A recomendação surge após o golpe de Estado ocorrido na Guiné-Bissau no dia 26 de novembro de 2025, que gerou uma profunda preocupação entre os países lusófonos. Os chefes da diplomacia desses países analisaram a situação política e institucional do país com grande atenção e decidiram agir de forma unida e firme.
A CPLP é uma organização que tem como objetivo promover a cooperação e o desenvolvimento entre os países de língua portuguesa. Desde a sua criação, em 1996, a organização tem trabalhado incansavelmente para fortalecer as relações entre os seus membros e para promover a paz, a democracia e o respeito pelos direitos humanos.
No entanto, o recente golpe de Estado na Guiné-Bissau representa um sério desafio para esses valores e para a estabilidade da região. A CPLP não pode ficar indiferente a essa situação e, por isso, decidiu tomar medidas concretas para ajudar a resolver a crise.
A suspensão temporária da Guiné-Bissau da CPLP é uma medida que visa pressionar as autoridades do país a restaurar a ordem constitucional e a respeitar os princípios democráticos. Além disso, a transferência da presidência pro tempore para outro Estado-Membro é uma forma de garantir que a liderança da organização esteja nas mãos de um país que possa desempenhar esse papel com eficácia e responsabilidade.

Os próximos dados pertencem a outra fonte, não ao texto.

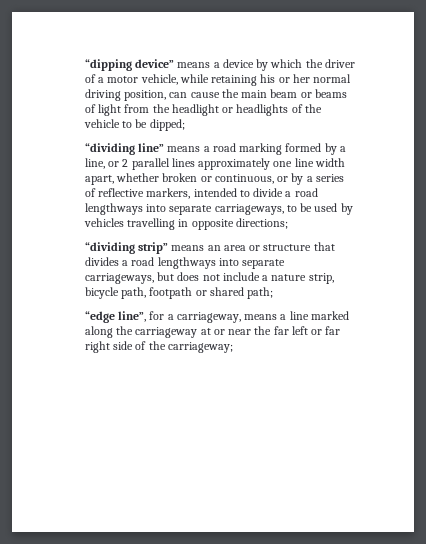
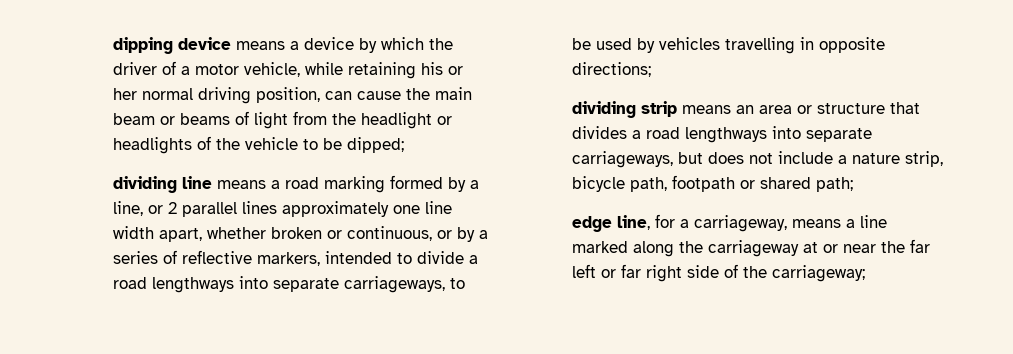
- “dipping device” means a device by which the driver of a motor vehicle, while retaining his or her normal driving position, can cause the main beam or beams of light from the headlight or headlights of the vehicle to be dipped;
+ dipping device means a device by which the driver of a motor vehicle, while retaining his or her normal driving position, can cause the main beam or beams of light from the headlight or headlights of the vehicle to be dipped;
- “dividing line” means a road marking formed by a line, or 2 parallel lines approximately one line width apart, whether broken or continuous, or by a series of reflective markers, intended to divide a road lengthways into separate carriageways, to be used by vehicles travelling in opposite directions;
+ dividing line means a road marking formed by a line, or 2 parallel lines approximately one line width apart, whether broken or continuous, or by a series of reflective markers, intended to divide a road lengthways into separate carriageways, to be used by vehicles travelling in opposite directions;
- “dividing strip” means an area or structure that divides a road lengthways into separate carriageways, but does not include a nature strip, bicycle path, footpath or shared path;
+ dividing strip means an area or structure that divides a road lengthways into separate carriageways, but does not include a nature strip, bicycle path, footpath or shared path;
- “edge line”, for a carriageway, means a line marked along the carriageway at or near the far left or far right side of the carriageway;
+ edge line, for a carriageway, means a line marked along the carriageway at or near the far left or far right side of the carriageway;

É importante ressaltar que a suspensão temporária não significa o afastamento definitivo da Guiné-Bissau da CPLP. Pelo contrário, é uma forma de mostrar que a organização está disposta a ajudar o país a superar essa crise e a retomar o seu caminho rumo ao desenvolvimento e à estabilidade.
Além disso, a CPLP está pronta para apoiar a Guiné-Bissau em todas as áreas necessárias, como a promoção do diálogo entre as diferentes forças políticas, a realização de eleições livres e justas e a implementação de reformas que fortaleçam as instituições democráticas.
A decisão da CPLP é um sinal claro de que os países lusófonos estão unidos e comprometidos em defender os valores que os unem. A solidariedade e a cooperação entre os membros da organização são fundamentais para superar os desafios e construir um futuro melhor para todos.
Por isso, é importante que a Guiné-Bissau compreenda a gravidade da situação e tome medidas concretas para restaurar a ordem constitucional e respeitar os princípios democráticos. A cooperação com a CPLP é fundamental para superar essa crise e garantir um futuro de paz e prosperidade para o país e para toda a região.
A CPLP reafirma o seu compromisso com a Guiné-Bissau e com todos os seus membros. A organização continuará a trabalhar em estreita colaboração com o país para superar essa crise e construir um futuro mais promissor para todos. Acreditamos que, juntos, podemos superar esse desafio e construir uma comunidade lusófona mais forte e unida.